Japanese Patent Application Laid-Open Nos. 53-16410 and 55-109255 disclose methods for producing a non-shrink grout composition by properly combining portland cement with an expandable admixture, a fluidizing agent, and fine aggregate, and the like. 150434 and 60-221355 are known to add ultra-fine layered materials or activated silica for the purpose of increasing compressive strength.However, non-condensed grout compositions based on portland cement are often used as lime-based or It is essential to use CSA-based expanders (Japanese Patent Application Laid-Open No. 53-21219, Patent Publication No. 55-10554) consisting of calcium sulfo aluminate and anhydrous gypsum and glass oxide, depending on the properties of the grout composition. Physical properties are greatly affected.

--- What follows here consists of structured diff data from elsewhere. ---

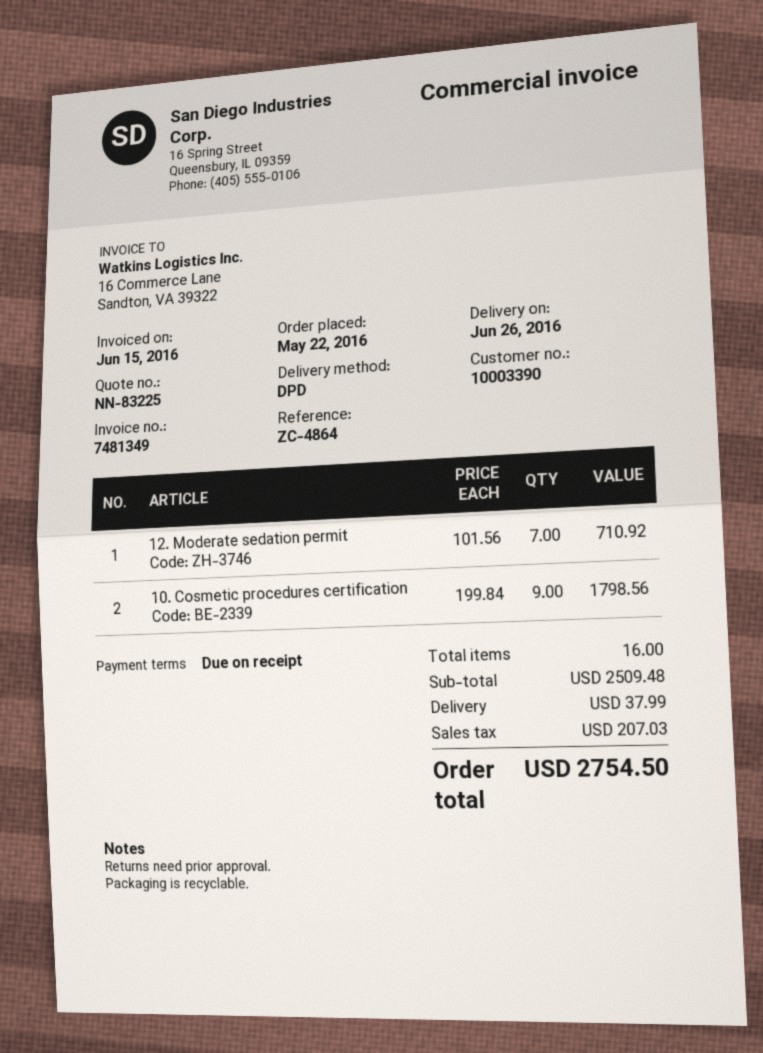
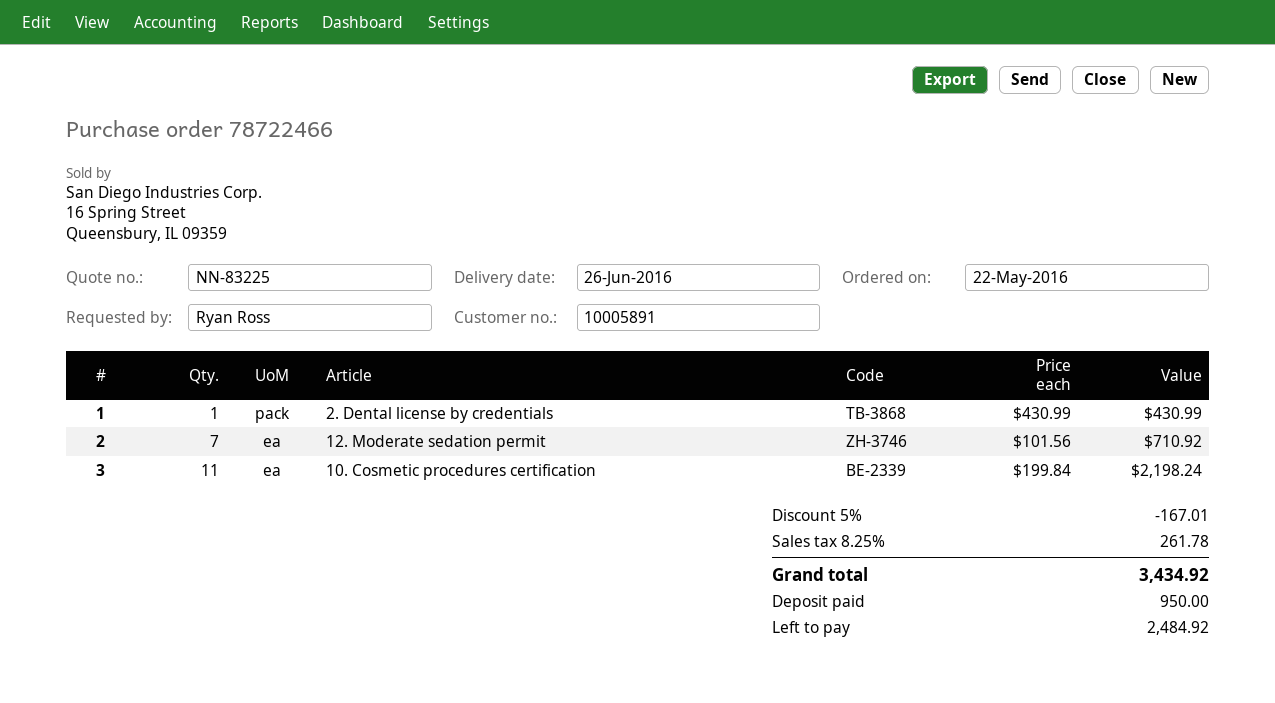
customer number: 10003390 -> 10005891
10. Cosmetic procedures certification: 9 x 199.84 = 1798.56 -> 11 x 199.84 = 2198.24
2. Dental license by credentials: none -> 1 x 430.99 = 430.99
discount: none -> 5% = 167.01
shipping: 37.99 -> none
tax: 207.03 -> 261.78
total: 2754.50 -> 3434.92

In other words, the lime-to-CSA-based inflator has a fast hydration activity, which makes it difficult to secure quality stability, such as weathering easily, and the shrinkage compensation and expansion effect in air curing are lowered compared to those in underwater curing. Excessive use of intumescent materials may lead to cracking and lowering of strength due to increased voids caused by expansion.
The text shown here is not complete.